Deanie’s French Quarter Showcases Glass Louisiana Wildlife Sculpture

NEW ORLEANS–Deanie’s Seafood commissioned a custom-designed glass art installation highlighting the bounty of Louisiana’s waters that is a centerpiece of the main dining room of Deanie’s in the French Quarter, 841 Iberville St. The intricate, lifelike sculpture was designed by Bywater artist James Vella and dedicated to Louisiana wetlands champion the America’s WETLAND Foundation.

During a special event last August, Deanie’s Seafood and the Chifici Family celebrated the 5-foot by 4-foot glass sculpture during an event that raised more than $10,000 for the Foundation’s efforts to preserve coastal Louisiana and its delicate wetlands.

The wildlife display features two tall herons standing on a bank surrounded by marsh grass. In the water are small vignettes: A large catfish nestled close to the bank. A school of redfish in the shallows looking for blue crabs. In a deeper section of dark green grass, a school of speckled trout feeding on shrimp. Closer to the sandy bottom are sheephead, flounder and baitfish. (Learn about the creative process here.)

The Deanie’s installation is the largest collective sculpture Vella–who describes himself as a “diehard fisherman who never gets to fish”–has created in his career thus far. The Bywater artist specializes in fine art glass creations, custom designs and large-scale installations.

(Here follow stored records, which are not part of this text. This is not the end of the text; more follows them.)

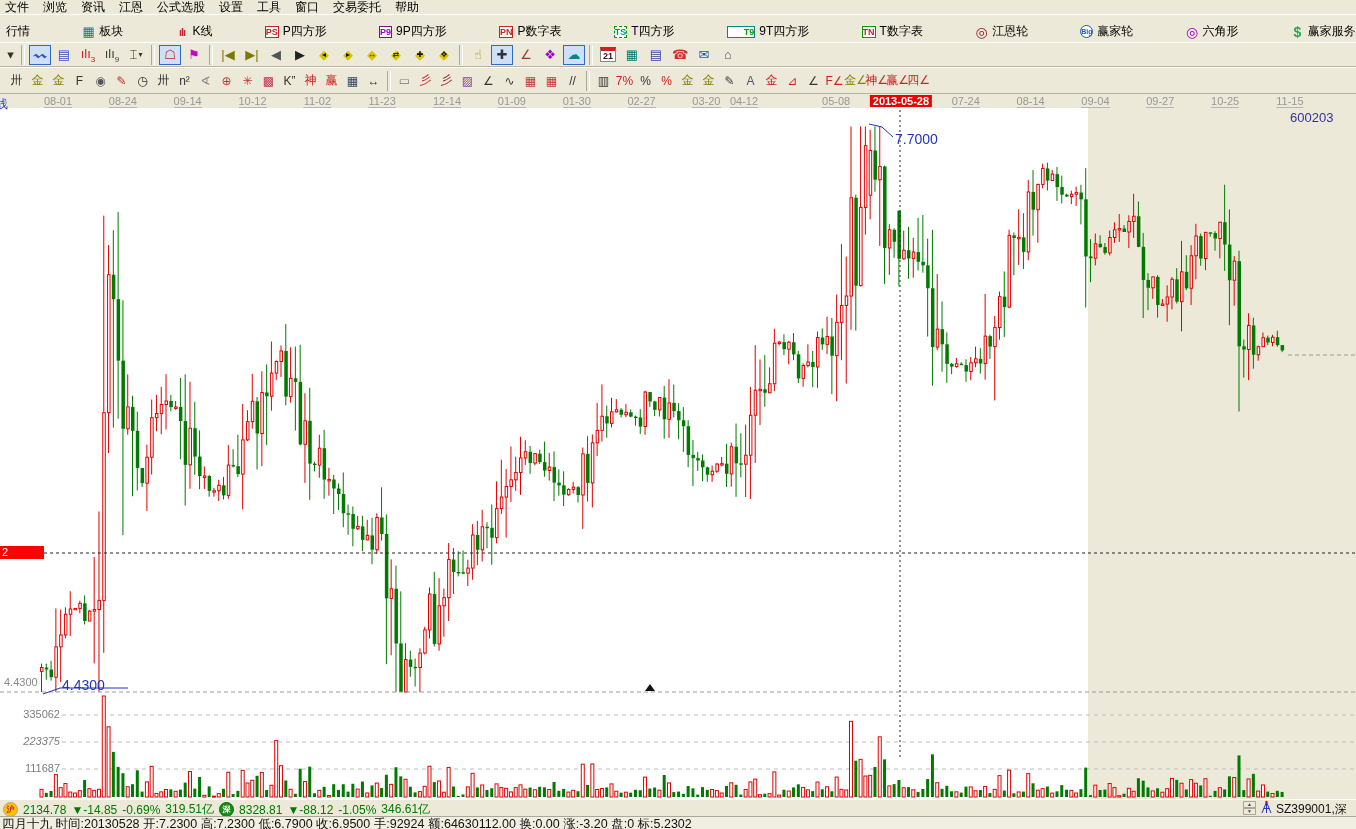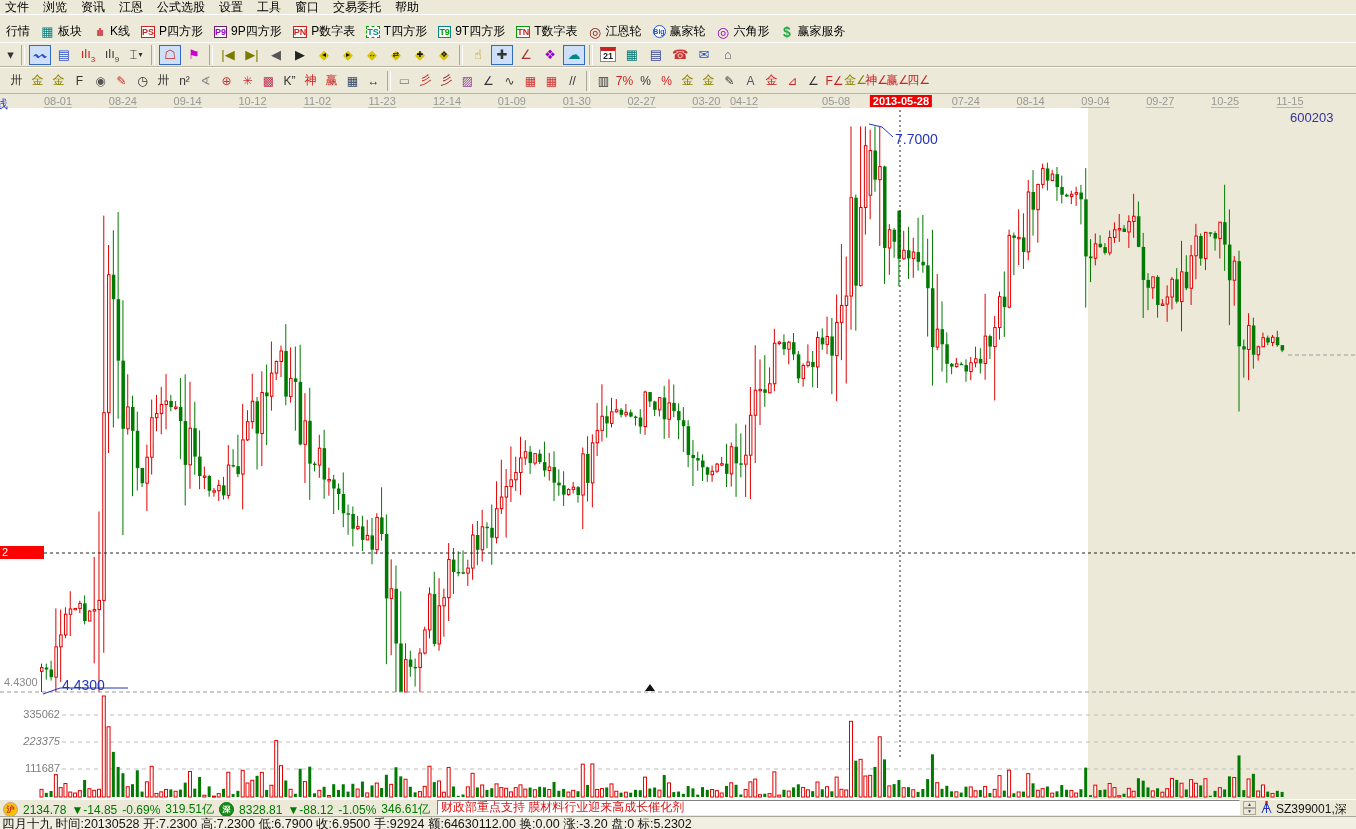--- a/index.html
+++ b/index.html
@@ -12,7 +12,7 @@
   
   .toolrow{position:absolute;left:0;width:100%;background:#ece9d8;display:flex;
     align-items:center;border-top:1px solid #fff;border-bottom:1px solid #b9b5a2;box-sizing:border-box;}
-  #tb1{top:14px;height:35px;gap:11px;padding-left:6px;font-size:12px;}
+  #tb1{top:14px;height:35px;gap:11px;padding-left:6px;font-size:12px;justify-content:space-between;}
   #tb2{top:42px;height:25px;padding-left:3px;}
   #tb3{top:67px;height:27px;padding-left:6px;}
   .titem{display:flex;align-items:center;gap:4px;white-space:nowrap;cursor:default;}

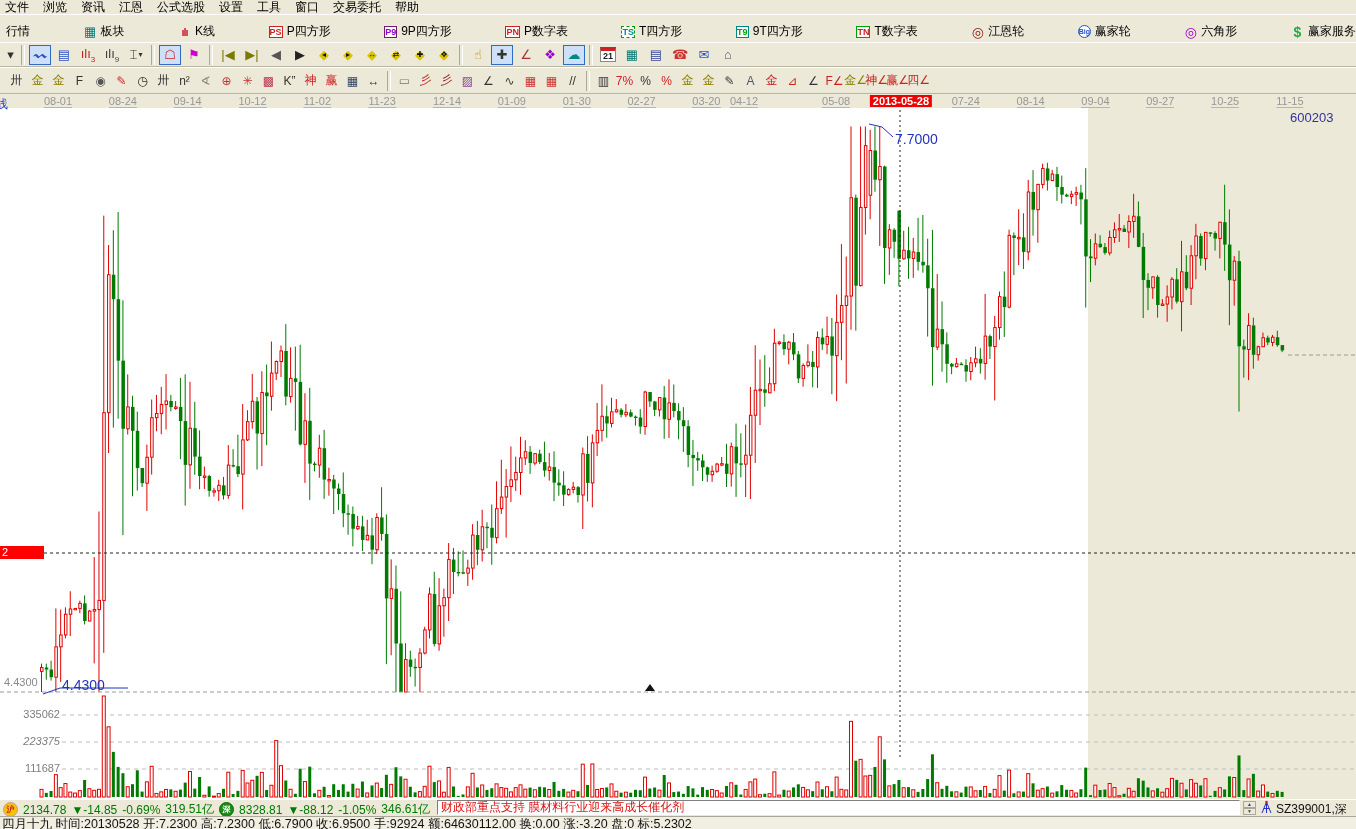--- a/index.html
+++ b/index.html
@@ -24,7 +24,7 @@
   .b-box-purple{border:1px solid #701a75;color:#9900cc;}
   .b-box-red2{border:1px solid #cc2222;color:#cc2222;}
   .b-box-green-dash{border:1px dashed #00a000;color:#008888;}
-  .b-box-teal{border:1px solid #008888;color:#00a000;}
+  .b-box-teal{border:1px solid #008888;color:#00a000;padding-left:16px;}
   .b-box-green{border:1px solid #00a000;color:#cc2222;}
   .b-wheel-red{color:#8b1a1a;font-size:14px;background:none;border:none;}
   .b-wheel-blue{border:1px solid #2255cc;color:#2255cc;border-radius:50%;font-size:7px;height:13px;width:13px;}

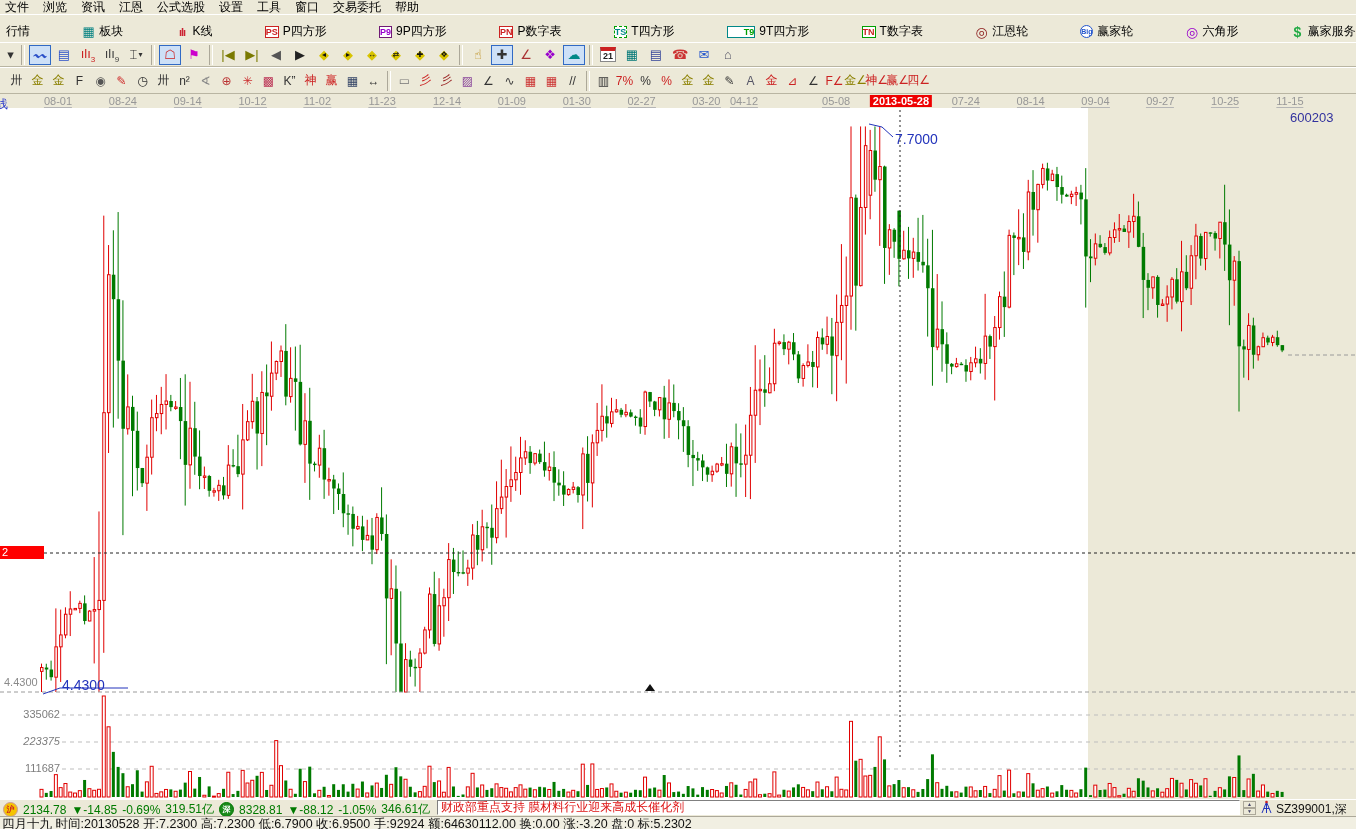--- a/index.html
+++ b/index.html
@@ -1222,7 +1222,6 @@
       <span>-1.05%</span>
       <span>346.61亿</span>
     </div>
-    <div id="newsbox">财政部重点支持  膜材料行业迎来高成长催化剂</div>
     <div id="spinner">
       <div class="spbtn">▲</div>
       <div class="spbtn">▼</div>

In a town famous for great seafood, Deanie’s is in a class by itself. It was the first seafood marketplace to open in the quaint fishing village of Bucktown. The original Deanie’s Seafood restaurant, located at 1713 Lake Ave., is a local favorite and part of the fabric of the community. Its second restaurant in the French Quarter opened in 2001. Private dining rooms, a Vieux Carre Courtyard and an expanded kitchen were added to the restaurant during renovations following Hurricane Katrina, and today, the location serves more than 400,000 customers a year.

“This sculpture is a tribute to the local fishing community and the diverse waterways that provide for it,” said Barbara Chifici, who is head of the family business. “We’re pleased to support the America’s WETLAND Foundation’s efforts to restore our wetlands and preserve a way of life.”

Deanie’s will contribute a portion of proceeds from the sales of an original glass fishing lure created by Vella Vetro Art Glass & Custom Designs, Louisiana’s Alure, to the Foundation. Available for purchase for $45, the hand-blown ornament is available for purchase at both Deanie’s Seafood restaurants and online at

Before he started working with glass, Vella was a wildlife painter who entered national competitions and went far in the federal duck stamp competition. His study of wildlife and love of fishing led him to produce smaller vignettes in glass, such as a pelican perched on a stump or individual fish on a log, following the rules of taxidermy. He also designed individual glass redfish, blue crabs, trout and shrimp.

After he was approached to design the display for Deanie’s, Vella decided to create a cross-section of the lake–going from marshy shallows to deeper lake bottom to a sandy section closer to the ocean bottom. This would require developing a base out of plaster that looks like the sand and dirt of the lake bottom and configuring and mounting the individual vignettes into a dynamic, cohesive three-dimensional piece.

“This is something I’ve always wanted to do but haven’t had a reason to,” Vella said. “It’s led me into some really interesting techniques that I’ve never gotten to do with glass before.”

The display is located at Deanie’s Seafood restaurant in the French Quarter, 841 Iberville St.